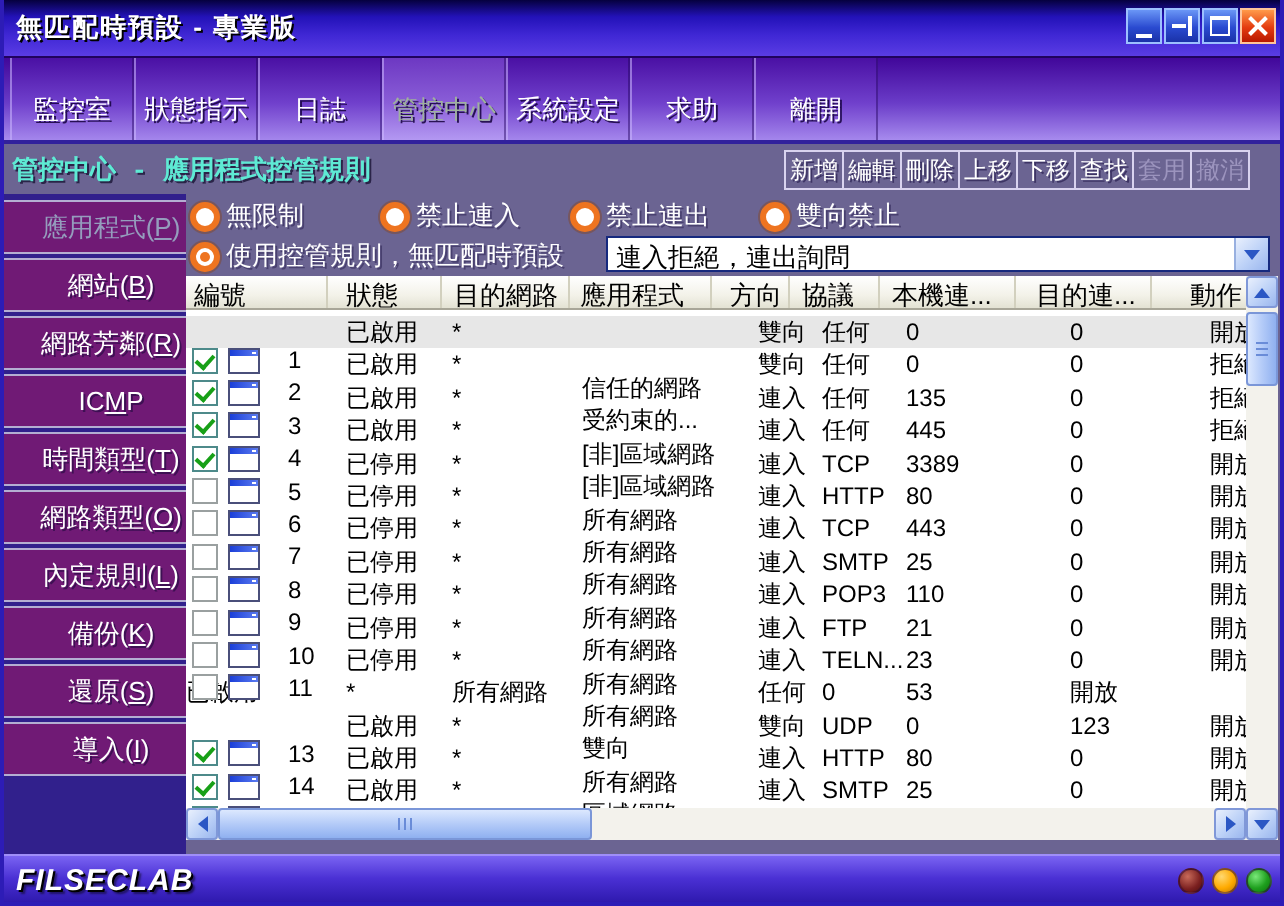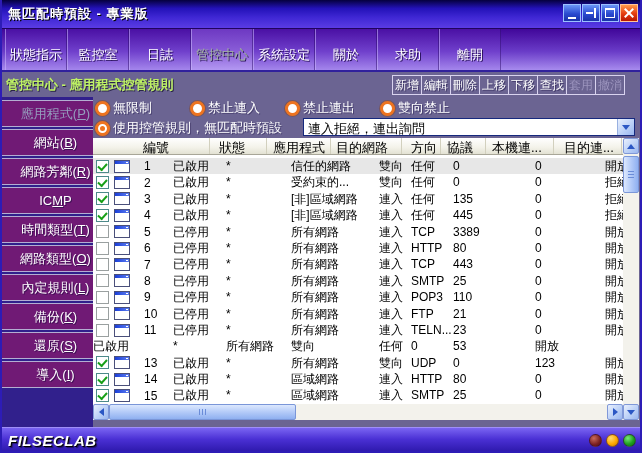"狀態指示" div.tb-btn { order: before "監控室" -> after "監控室" }
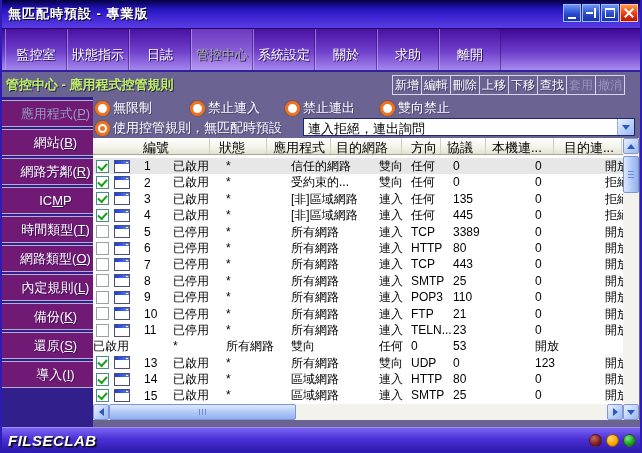"關於" div.tb-btn { html: <div> <span>關於</span> </div> -> none }
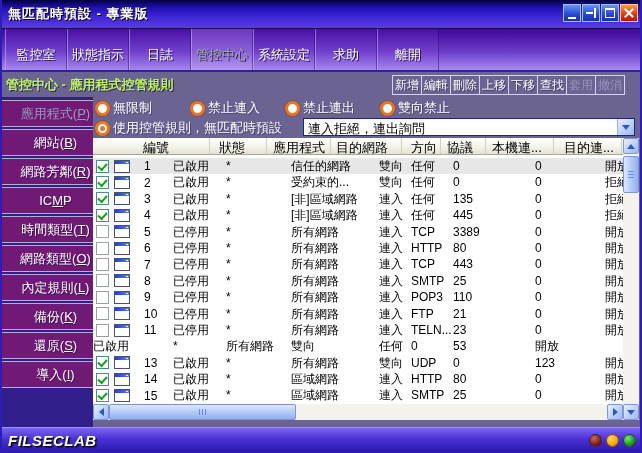"管控中心 - 應用程式控管規則" .rulebar .rtitle { color: #bef264 -> #5eead4; font-family: none -> Liberation Mono, monospace }
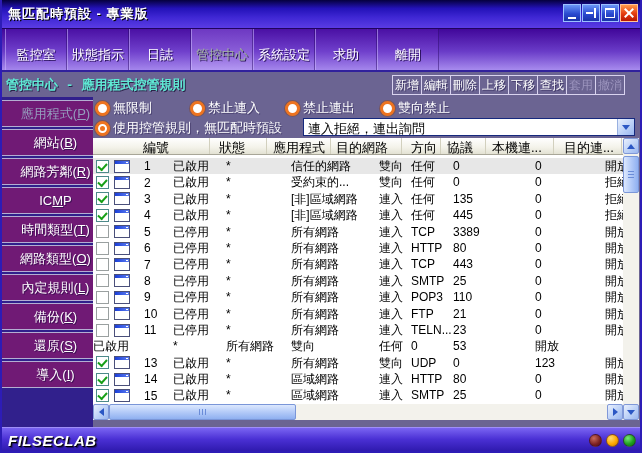"編號" .thead { padding-left: 46px -> none }
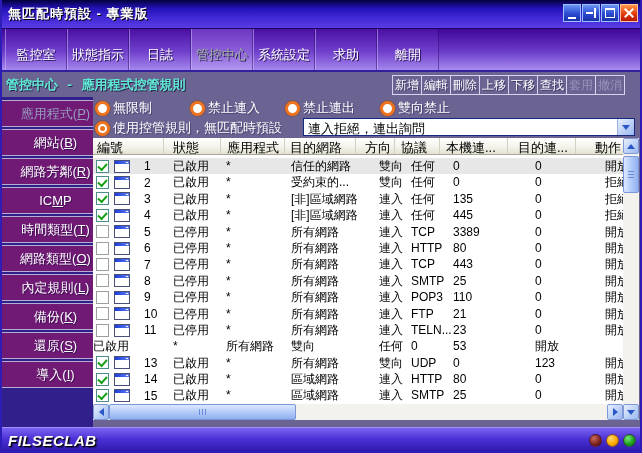"應用程式" div.th { order: before "目的網路" -> after "目的網路" }
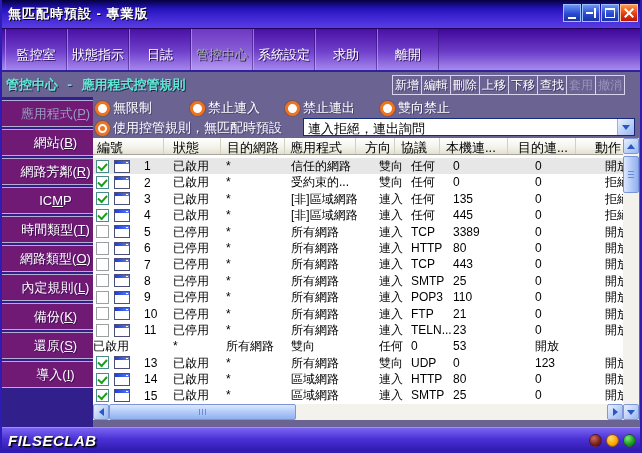"信任的網路" .trow > :nth-child(4) { margin-top: none -> 28px }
───
** To do **
Every line of the material must be reproduced verbatim; the pictures are to be omitted.

** Exercise solution **
"狀態指示" div.tb-btn { order: before "監控室" -> after "監控室" }
"關於" div.tb-btn { html: <div> <span>關於</span> </div> -> none }
"管控中心 - 應用程式控管規則" .rulebar .rtitle { color: #bef264 -> #5eead4; font-family: none -> Liberation Mono, monospace }
"編號" .thead { padding-left: 46px -> none }
"應用程式" div.th { order: before "目的網路" -> after "目的網路" }
"信任的網路" .trow > :nth-child(4) { margin-top: none -> 28px }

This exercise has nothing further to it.